The source of the legislative power of the Commonwealth in relation to defence is placitum vi of section 51 of the Constitution. Thereunder the Commonwealth Parliament is empowered, subject to the Constitution, to make laws for the peace, order and good government of the Commonwealth, with respect to the naval and military defence of the Commonwealth and of the several States, and the control of the forces to execute and maintain the laws of the Commonwealth. Section 124 of the Defence Act 1903–1934, which was enacted in pursuance of this power, authorizes the Governor-General to make regulations prescribing, in addition to certain specified matters, all matters which are necessary or convenient to be prescribed for securing the discipline and good government of the Defence Force or for carrying out or giving effect to the Act.

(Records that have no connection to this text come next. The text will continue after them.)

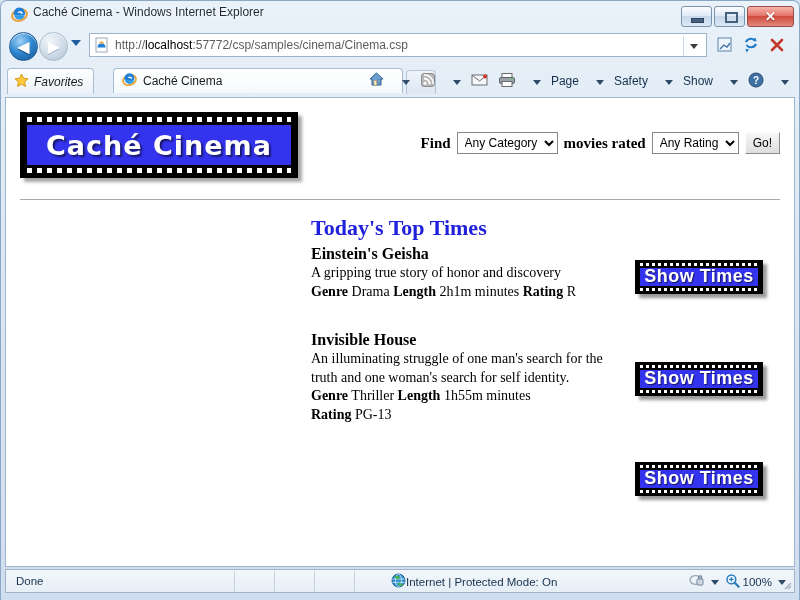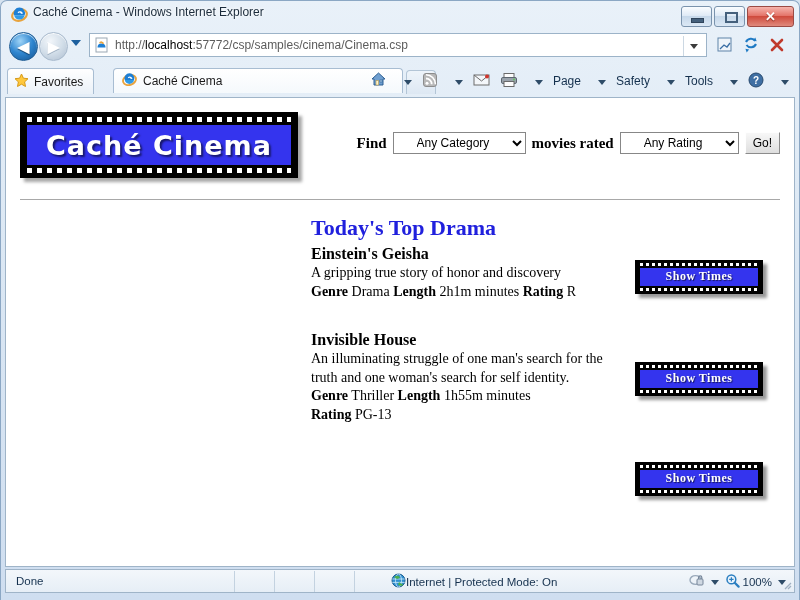"Favorites" .favbar { font-style: none -> italic }
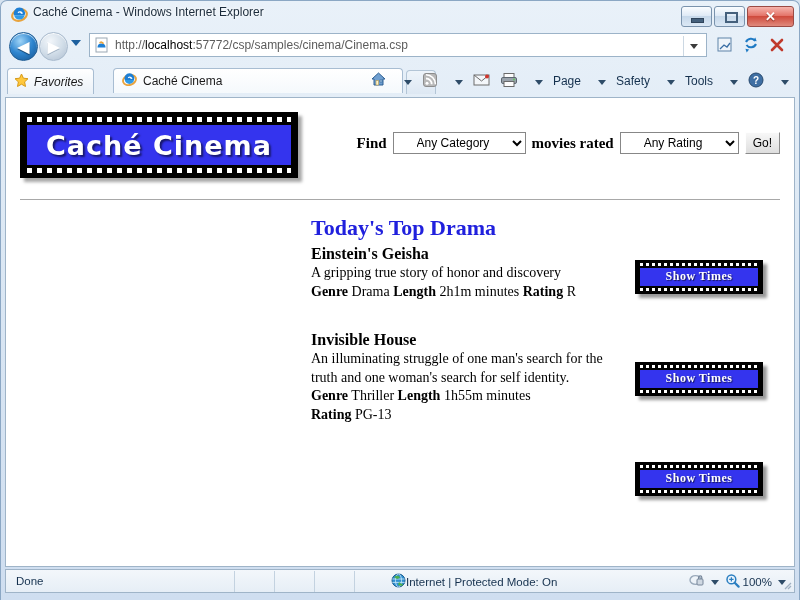"Tools" span { text: Tools -> Show }
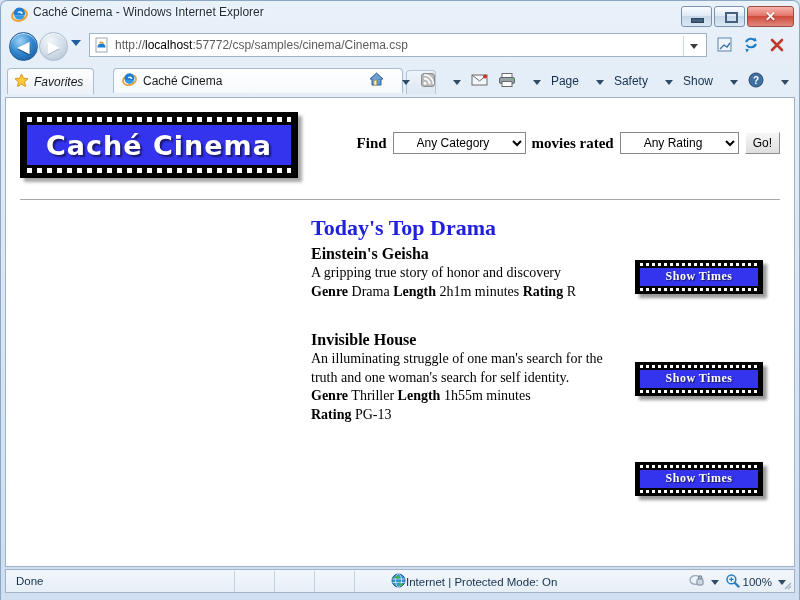"Any Category" .findbar select { padding: 2px 19px -> 2px 3px }
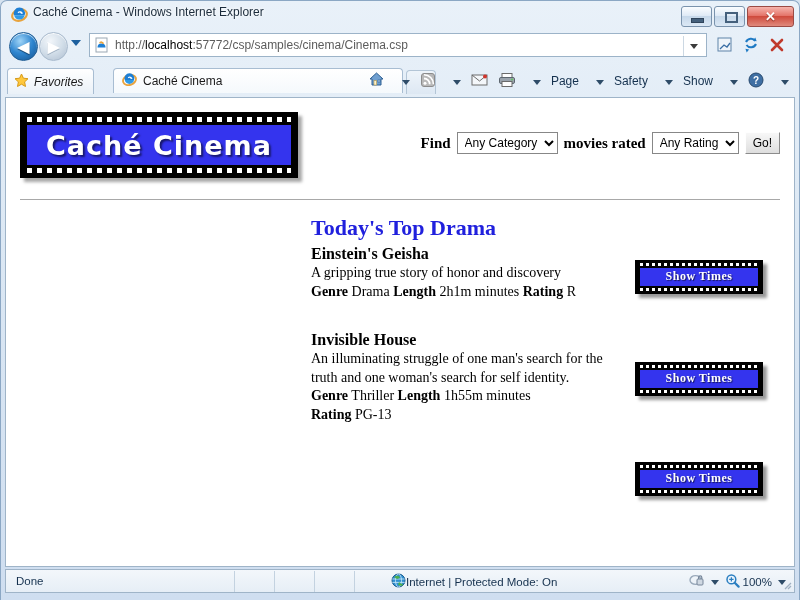"Today's Top Drama" div.picks-title { text: Drama -> Times }
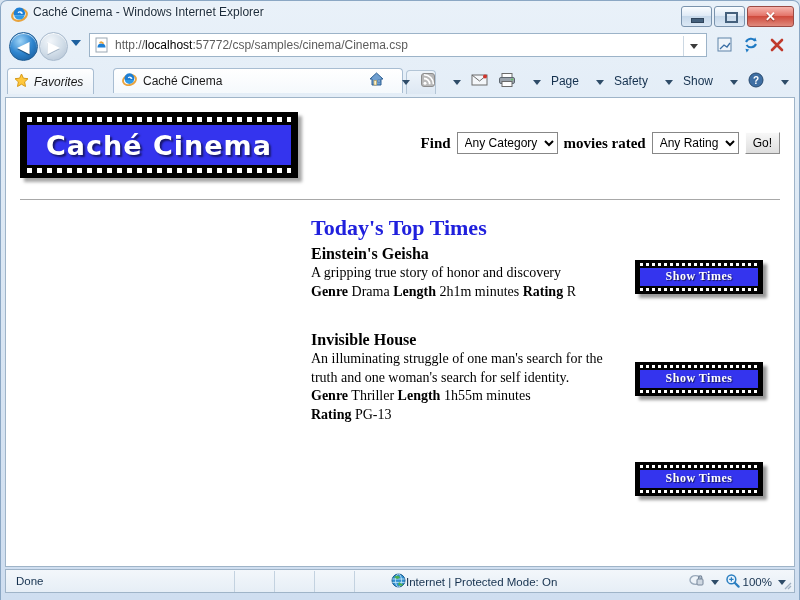"Show Times" .showtimes .st-label { font-family: Liberation Serif, serif -> Liberation Sans, sans-serif; font-size: 12px -> 18px }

I think it would be accepted that, in the words of Isaacs, J. in Pirrie v. McFarlane (supra, at p. 208):

Defence is not confined to active warfare. Training is an essential part of it.

I assume that evidence could be adduced to maintain that the daily delivery of supplies to military camps, etc., is necessary or desirable in connexion with the training and maintenance of the Defence Forces, and that the operation of State laws relating to trade holidays interferes with the service of necessary supplies to the Forces and so hampers the activities, impairs the efficiency or interferes with the training of Defence Forces.

In the light of the authorities quoted, I am of opinion that the making of the
proposed regulation, the subject of this advice, under the general regulation making power conferred by the Defence Act would be a valid exercise of the defence power.

[Vol 31, p. 623]

(1) (1937) 58 CLR 618.

(2) (1937) 56 CLR 657, 671–672.

(3) (1937) 56 CLR 657, 709.

(4) (1937) 58 CLR 618, 630.

(5) (1937) 58 CLR 618, 638.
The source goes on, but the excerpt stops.